[[ Data provided open ]]

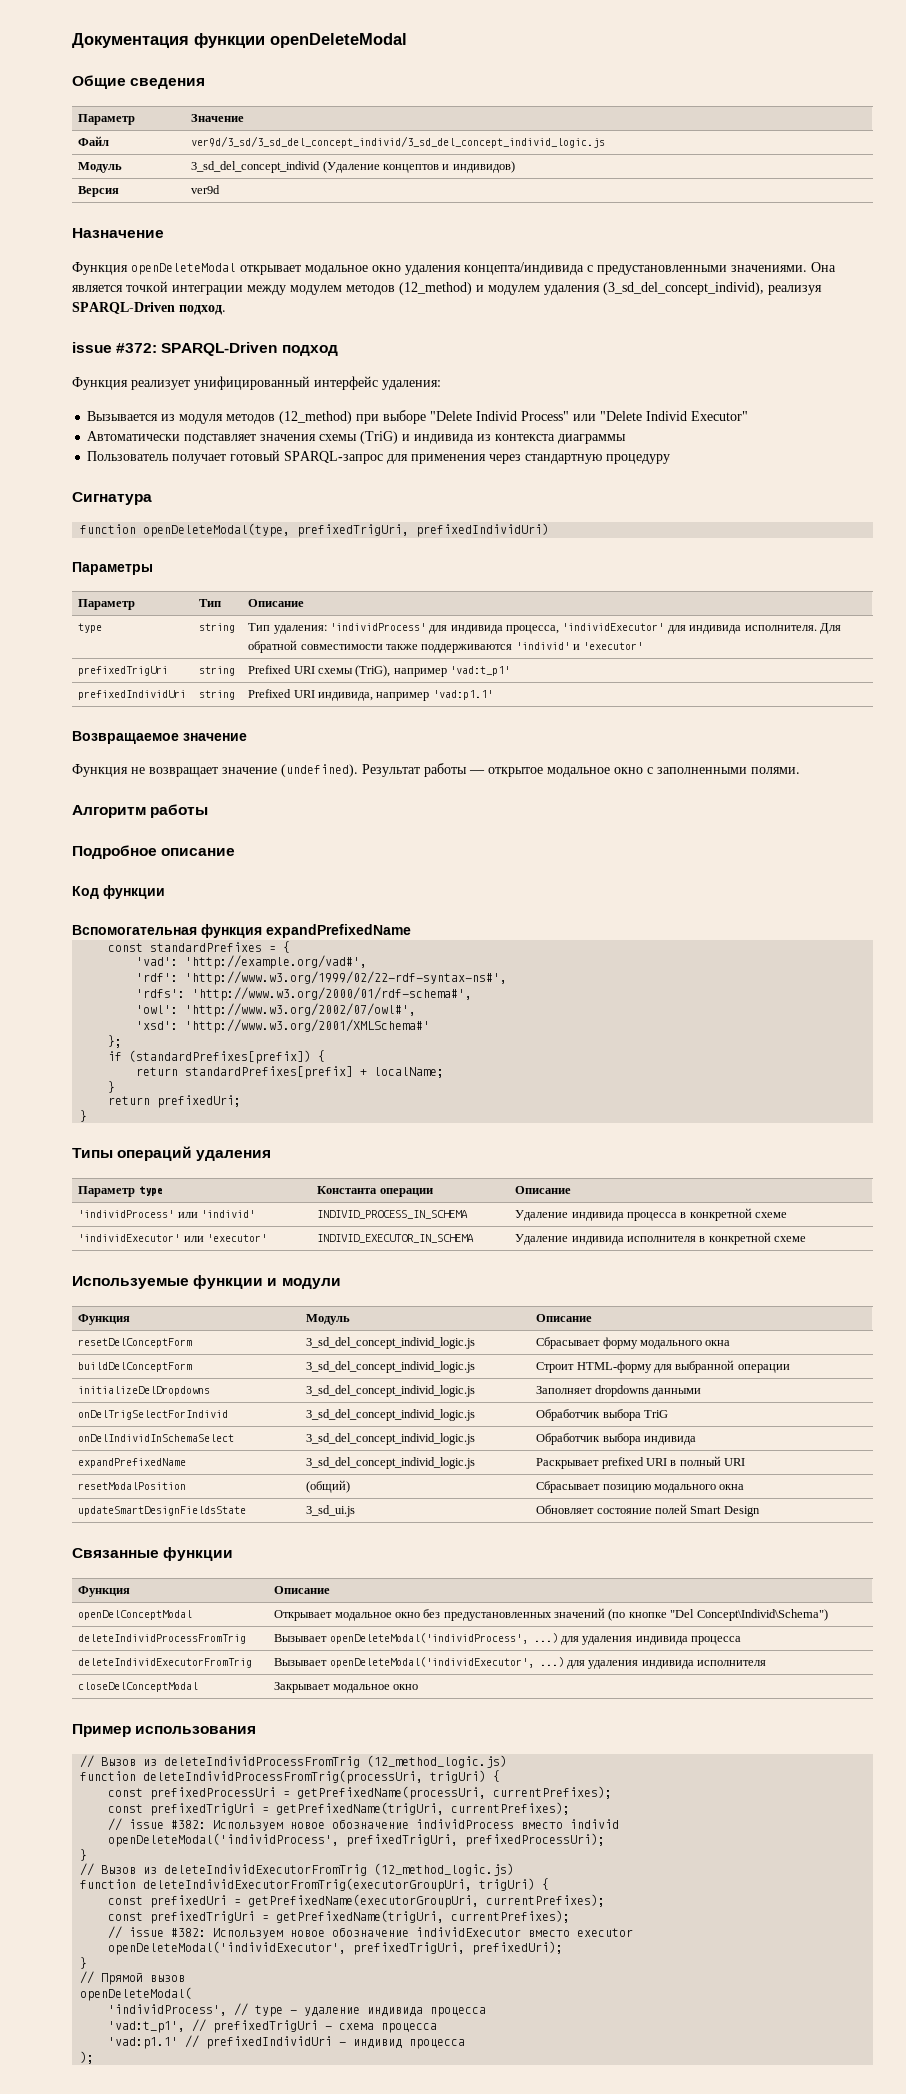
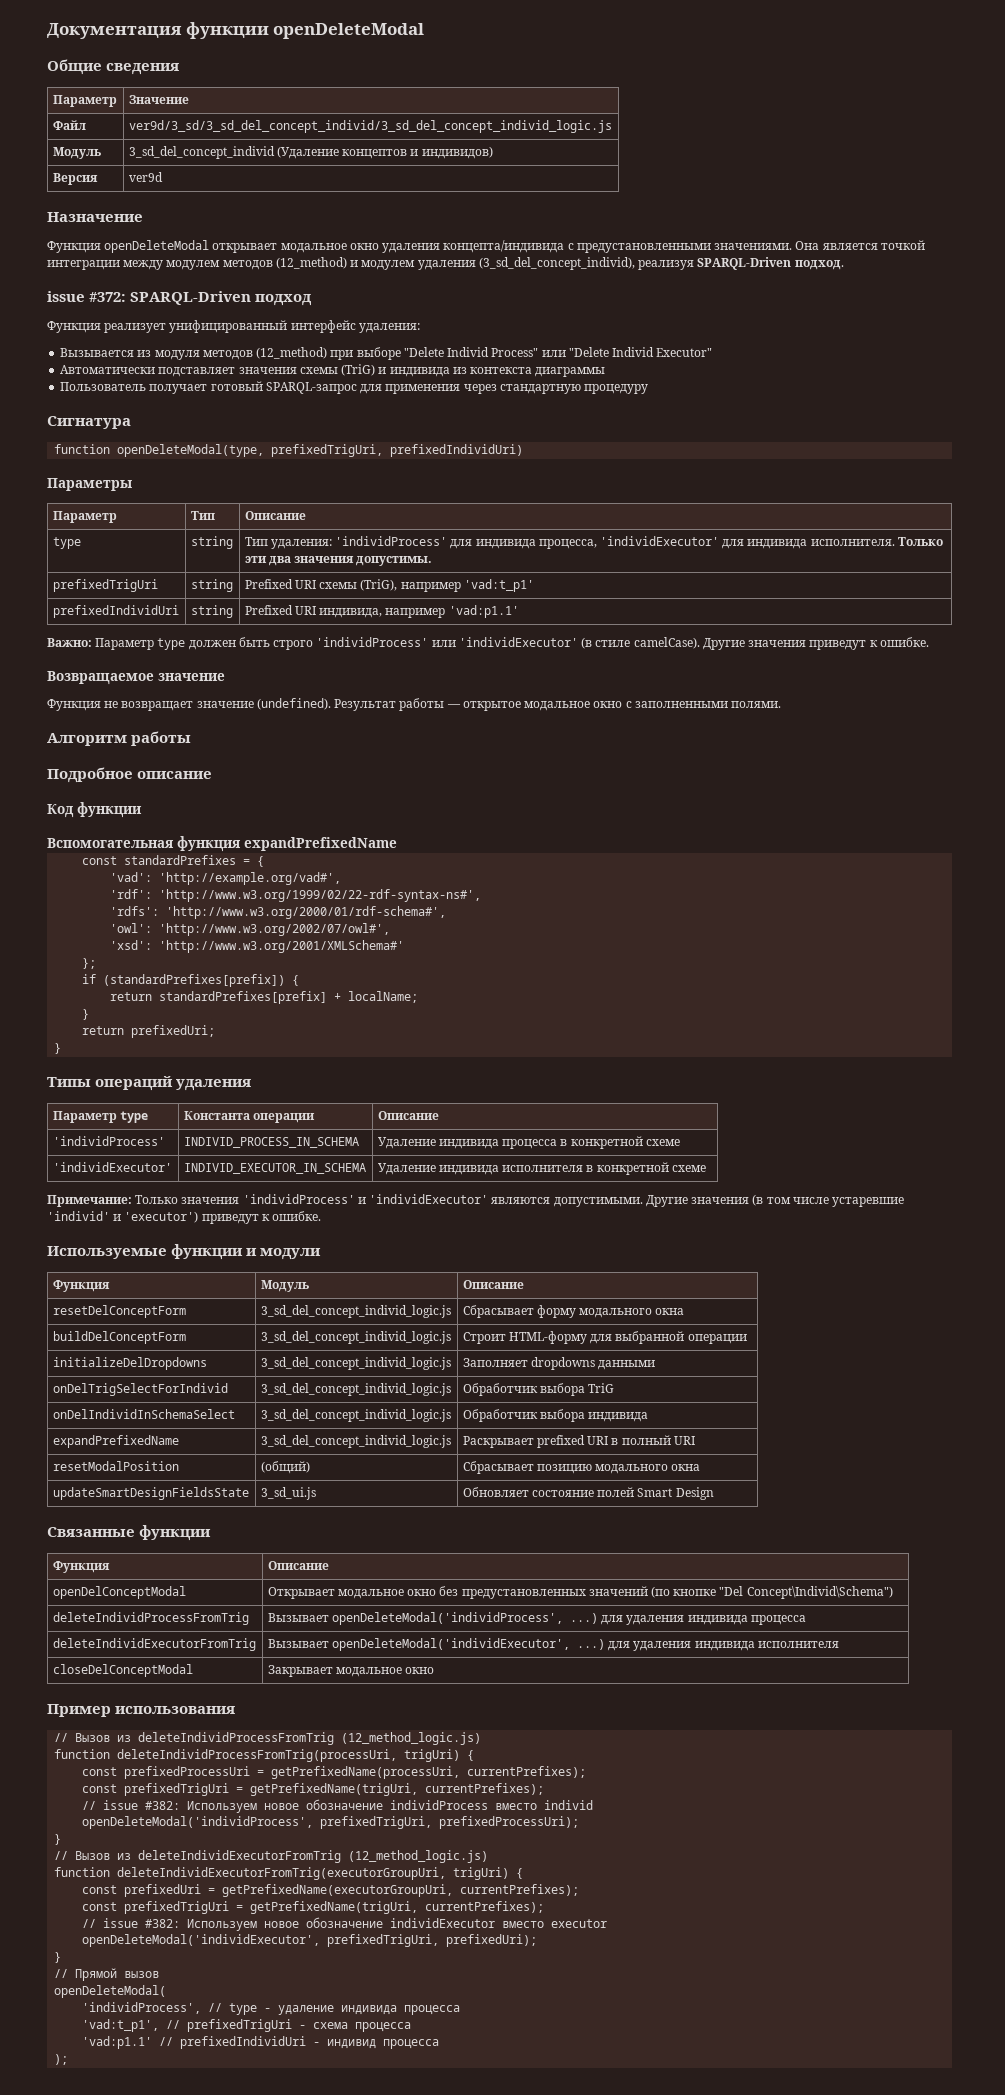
- type | string | Тип удаления: 'individProcess' для индивида процесса, 'individExecutor' для индивида исполнителя. Для обратной совместимости также поддерживаются 'individ' и 'executor'
+ type | string | Тип удаления: 'individProcess' для индивида процесса, 'individExecutor' для индивида исполнителя. Только эти два значения допустимы.
+ Важно: Параметр type должен быть строго 'individProcess' или 'individExecutor' (в стиле camelCase). Другие значения приведут к ошибке.
- 'individProcess' или 'individ' | INDIVID_PROCESS_IN_SCHEMA | Удаление индивида процесса в конкретной схеме
+ 'individProcess' | INDIVID_PROCESS_IN_SCHEMA | Удаление индивида процесса в конкретной схеме
- 'individExecutor' или 'executor' | INDIVID_EXECUTOR_IN_SCHEMA | Удаление индивида исполнителя в конкретной схеме
+ 'individExecutor' | INDIVID_EXECUTOR_IN_SCHEMA | Удаление индивида исполнителя в конкретной схеме
+ Примечание: Только значения 'individProcess' и 'individExecutor' являются допустимыми. Другие значения (в том числе устаревшие 'individ' и 'executor') приведут к ошибке.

[[ Data provided closed ]]

**Exercise aim**
What is needed is an exact printout of every record above, with the pictures left out.

**Result of the exercise**
- type | string | Тип удаления: 'individProcess' для индивида процесса, 'individExecutor' для индивида исполнителя. Для обратной совместимости также поддерживаются 'individ' и 'executor'
+ type | string | Тип удаления: 'individProcess' для индивида процесса, 'individExecutor' для индивида исполнителя. Только эти два значения допустимы.
+ Важно: Параметр type должен быть строго 'individProcess' или 'individExecutor' (в стиле camelCase). Другие значения приведут к ошибке.
- 'individProcess' или 'individ' | INDIVID_PROCESS_IN_SCHEMA | Удаление индивида процесса в конкретной схеме
+ 'individProcess' | INDIVID_PROCESS_IN_SCHEMA | Удаление индивида процесса в конкретной схеме
- 'individExecutor' или 'executor' | INDIVID_EXECUTOR_IN_SCHEMA | Удаление индивида исполнителя в конкретной схеме
+ 'individExecutor' | INDIVID_EXECUTOR_IN_SCHEMA | Удаление индивида исполнителя в конкретной схеме
+ Примечание: Только значения 'individProcess' и 'individExecutor' являются допустимыми. Другие значения (в том числе устаревшие 'individ' и 'executor') приведут к ошибке.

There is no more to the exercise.